Togo-éducation : incompréhension sur le protocole d’accord de 2018, la CSET hausse le ton

Après l’accalmie constatée ces 2 dernières années, le ton monte encore dans le secteur éducatif togolais. A l’issue d’une rencontre entre des membres du gouvernement et les syndicats à Atakpamé sur la mise en œuvre du protocole d’accord intervenu entre les 2 parties en avril 2018, des incompréhensions ont pointé du nez. La Coordination des syndicats de l’éducation (CSET), une organisation syndicale qui a été à la base des grèves d’enseignants, a commencé par hausser le ton.
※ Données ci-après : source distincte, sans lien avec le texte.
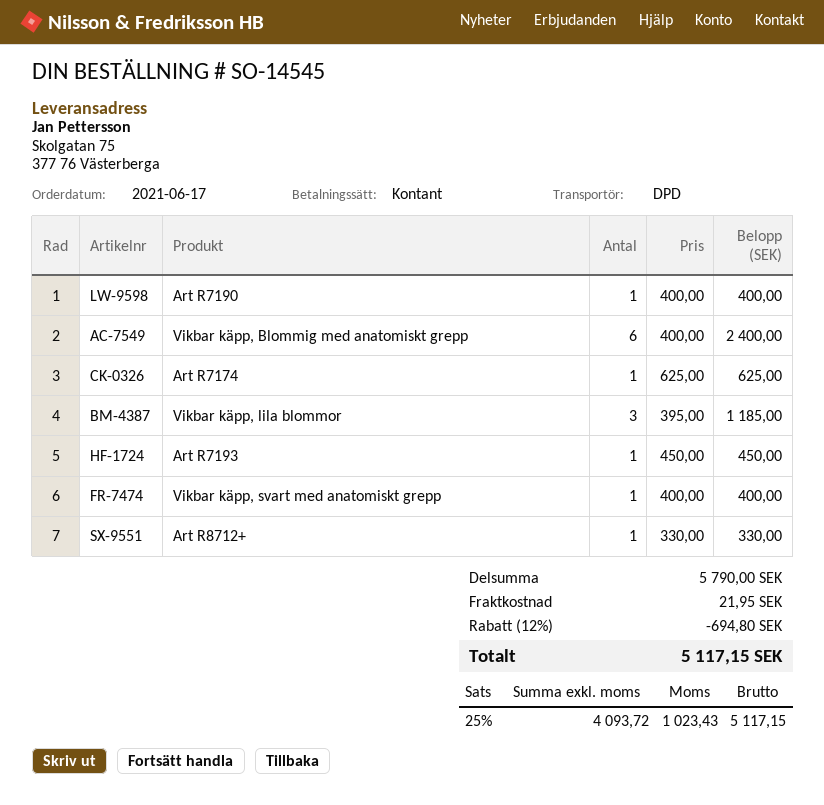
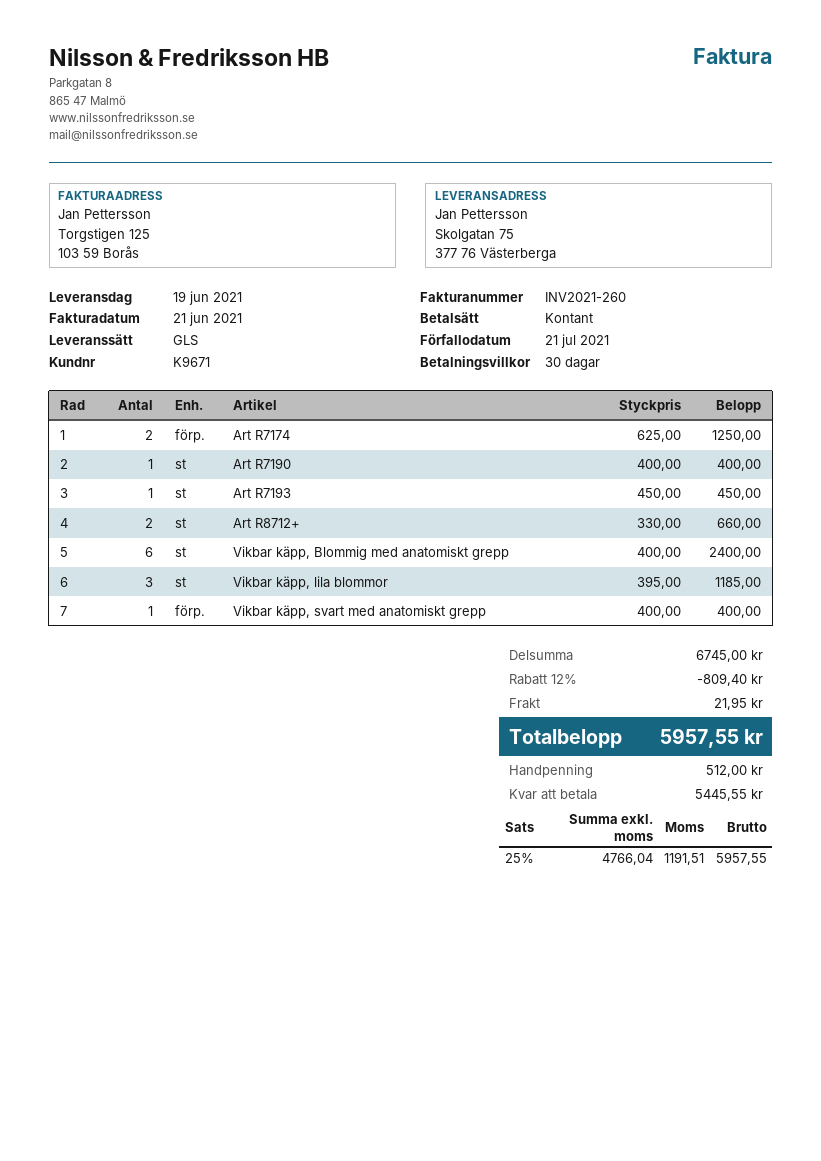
shipping method: DPD -> GLS
Art R7174: 1 x 625.00 = 625.00 -> 2 x 625.00 = 1250.00
Art R8712+: 1 x 330.00 = 330.00 -> 2 x 330.00 = 660.00
subtotal: 5790.00 -> 6745.00
discount: 12% = 694.80 -> 12% = 809.40
net: 4093.72 -> 4766.04
tax: 25% = 1023.43 -> 25% = 1191.51
total: 5117.15 -> 5957.55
Devant les syndicats en fin de semaine dernière, le ministre en charge de la Fonction publique, Gilbert Bawara et son collègue Taïrou Bagbiègue de la formation professionnelle ont fait savoir aux enseignants qu’il n’est pas question de faire une fixation sur la question des 2 milliards. La partie syndicale n’est pas du tout d’accord. Pour la CSET, ces 2 milliards devraient être indexés aux salaires des enseignants bénéficiaires, conformément au protocole d’accord suscité.

« Ceci relève par conséquent de la violation manifeste de l'esprit et de la lettre du protocole d'accord, une violation susceptible de compromettre dangereusement le climat apaisé qui règne déjà dans le secteur de l'éducation », indique cette organisation syndicale dans une déclaration ayant sanctionnée sa rentrée syndicale à Atakpamé. Pour la CSET, les 2 milliards sont un acquis et on ne peut revenir là-dessus.

Pour le gouvernement, durant les 10 dernières années, c’est le secteur de l’éducation qui a retenu le plus l’attention de l’Etat, en termes d’amélioration salariale.

« En 2018, il a été possible de débloquer 1 milliard et d’indexer la répartition de cette somme. En 2019, 2 milliards ont été débloqués en fin juillet. Nous n’étions pas en mesure d’indexer qui a été équitablement répartie à l’ensemble des enseignants sur la base des critères et des modalités qui ont été proposés par les fédérations des syndicats des enseignants », indique Gilbert Bawara.

Selon celui-ci, le secteur fait face à d nombreux défis, notamment la situation des enseignants volontaires, le manque de salles de classe, la question de l’enseignement confessionnel et les équipements.

Pour résoudre ce problème d’incompréhension susceptible de conduire les enseignants à des cessations de travail  pouvant compromettre encore une fois le secteur de l’éducation, la CSET a fait appel au Conseil national du dialogue social (CNDS) pour jouer le rôle qui lui est dévolu.

Au gouvernement, la CSET demande de ne pas remettre en cause le climat de confiance obtenu grâce à la signature du protocole.Elle demande qu'une solution soit trouvée à ce problème avant la reprise des classes en janvier 2020.